YOUR GOAL:
Look through the records below and copy each line that includes the word "with".

EXERCISE INPUTS:

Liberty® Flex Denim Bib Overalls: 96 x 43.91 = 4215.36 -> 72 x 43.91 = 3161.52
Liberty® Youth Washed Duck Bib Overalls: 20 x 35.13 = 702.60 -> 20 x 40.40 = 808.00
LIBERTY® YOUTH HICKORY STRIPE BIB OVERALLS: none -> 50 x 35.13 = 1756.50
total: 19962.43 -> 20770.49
--
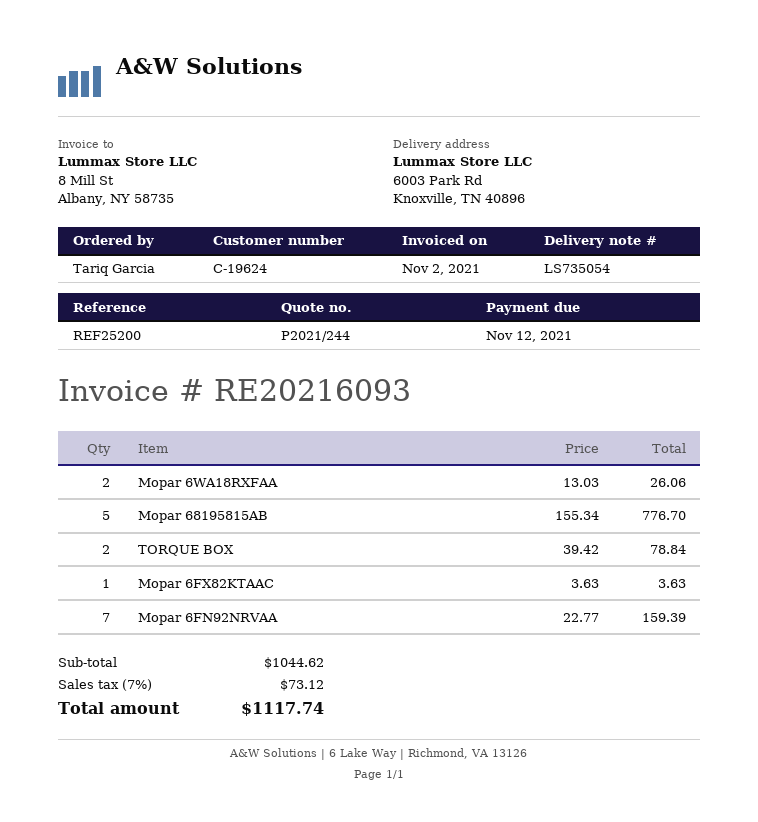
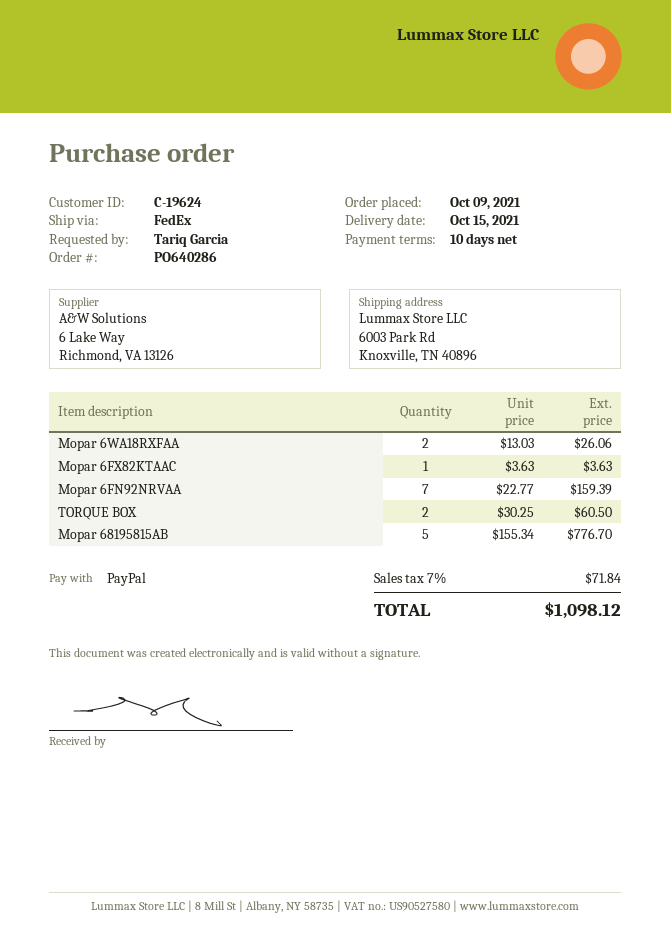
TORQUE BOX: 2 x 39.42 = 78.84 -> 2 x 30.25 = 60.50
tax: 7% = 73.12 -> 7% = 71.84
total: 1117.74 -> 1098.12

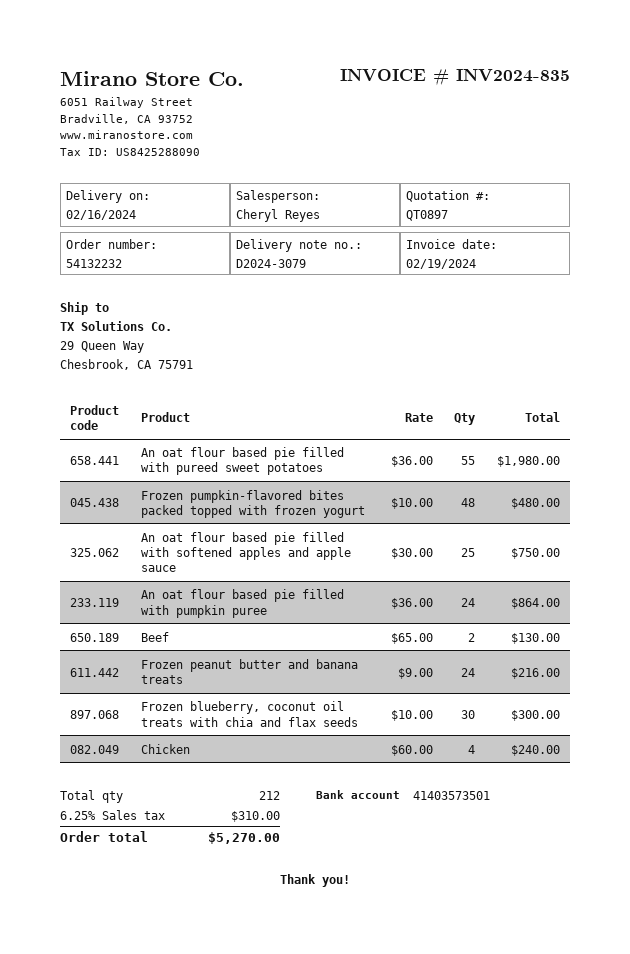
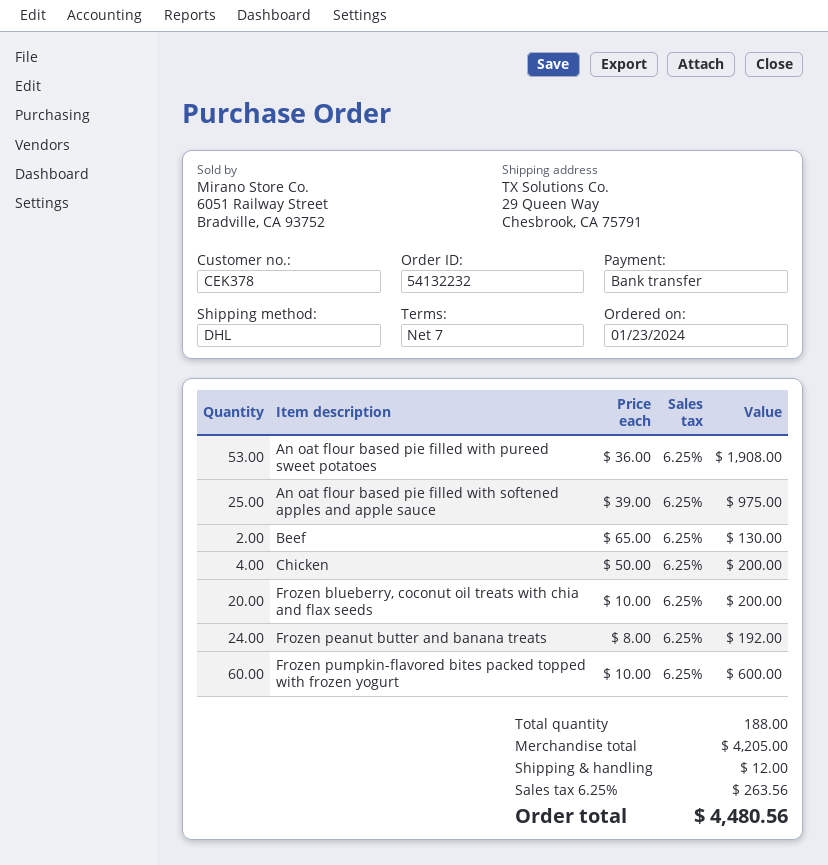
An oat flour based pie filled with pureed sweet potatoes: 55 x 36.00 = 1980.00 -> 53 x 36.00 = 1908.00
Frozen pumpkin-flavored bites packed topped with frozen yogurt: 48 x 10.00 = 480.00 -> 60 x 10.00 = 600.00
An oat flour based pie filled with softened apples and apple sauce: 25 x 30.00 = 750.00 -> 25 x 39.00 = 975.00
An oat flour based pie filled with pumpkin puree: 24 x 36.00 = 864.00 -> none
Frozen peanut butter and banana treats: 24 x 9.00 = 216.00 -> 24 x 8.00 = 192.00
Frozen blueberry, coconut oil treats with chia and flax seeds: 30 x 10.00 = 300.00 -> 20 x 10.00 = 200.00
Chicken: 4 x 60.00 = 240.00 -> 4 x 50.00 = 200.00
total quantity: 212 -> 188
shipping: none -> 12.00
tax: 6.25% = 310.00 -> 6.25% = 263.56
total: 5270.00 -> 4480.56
--
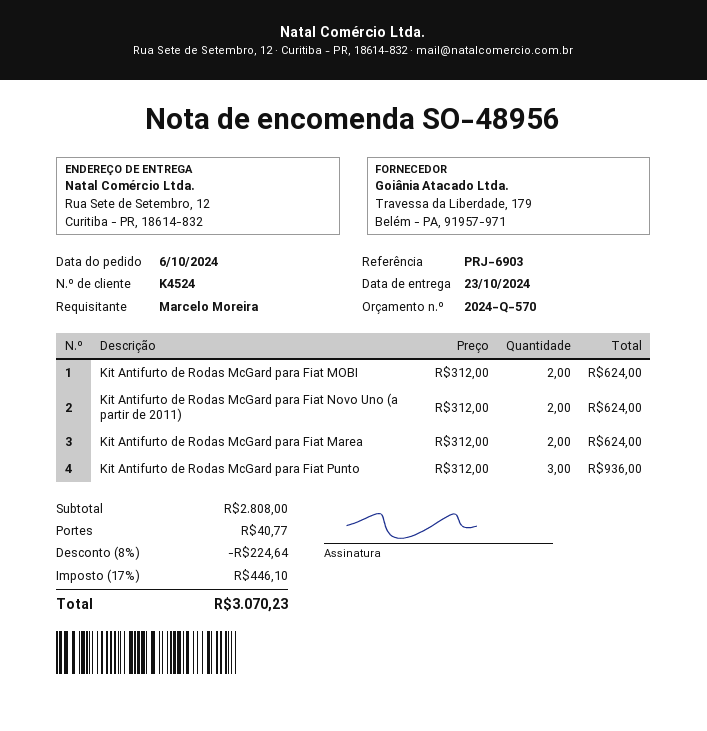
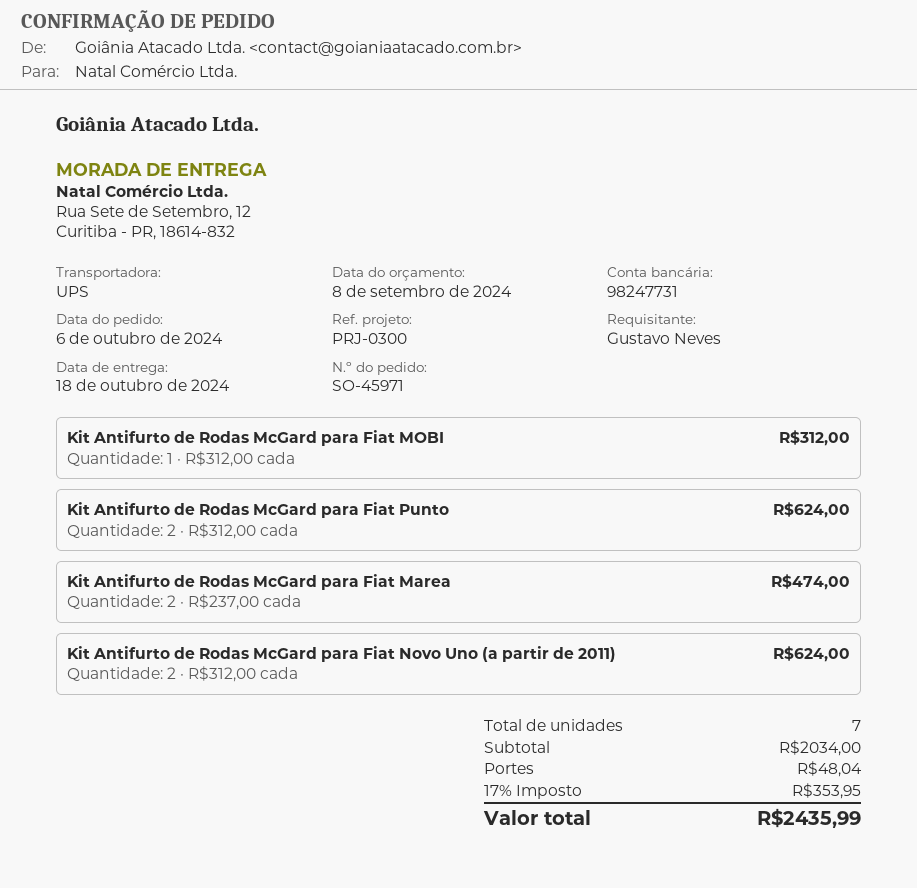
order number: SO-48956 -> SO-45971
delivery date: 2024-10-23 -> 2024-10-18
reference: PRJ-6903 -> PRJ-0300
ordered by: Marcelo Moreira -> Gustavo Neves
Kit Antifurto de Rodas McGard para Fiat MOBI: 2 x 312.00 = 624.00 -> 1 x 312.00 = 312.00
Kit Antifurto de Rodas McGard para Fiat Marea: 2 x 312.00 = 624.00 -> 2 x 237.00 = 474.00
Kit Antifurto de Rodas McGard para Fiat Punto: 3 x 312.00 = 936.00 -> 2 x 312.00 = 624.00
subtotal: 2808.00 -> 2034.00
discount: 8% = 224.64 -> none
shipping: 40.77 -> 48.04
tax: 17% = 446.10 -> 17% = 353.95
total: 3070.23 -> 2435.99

ANSWER TO THE PROBLEM:
An oat flour based pie filled with pureed sweet potatoes: 55 x 36.00 = 1980.00 -> 53 x 36.00 = 1908.00
Frozen pumpkin-flavored bites packed topped with frozen yogurt: 48 x 10.00 = 480.00 -> 60 x 10.00 = 600.00
An oat flour based pie filled with softened apples and apple sauce: 25 x 30.00 = 750.00 -> 25 x 39.00 = 975.00
An oat flour based pie filled with pumpkin puree: 24 x 36.00 = 864.00 -> none
Frozen blueberry, coconut oil treats with chia and flax seeds: 30 x 10.00 = 300.00 -> 20 x 10.00 = 200.00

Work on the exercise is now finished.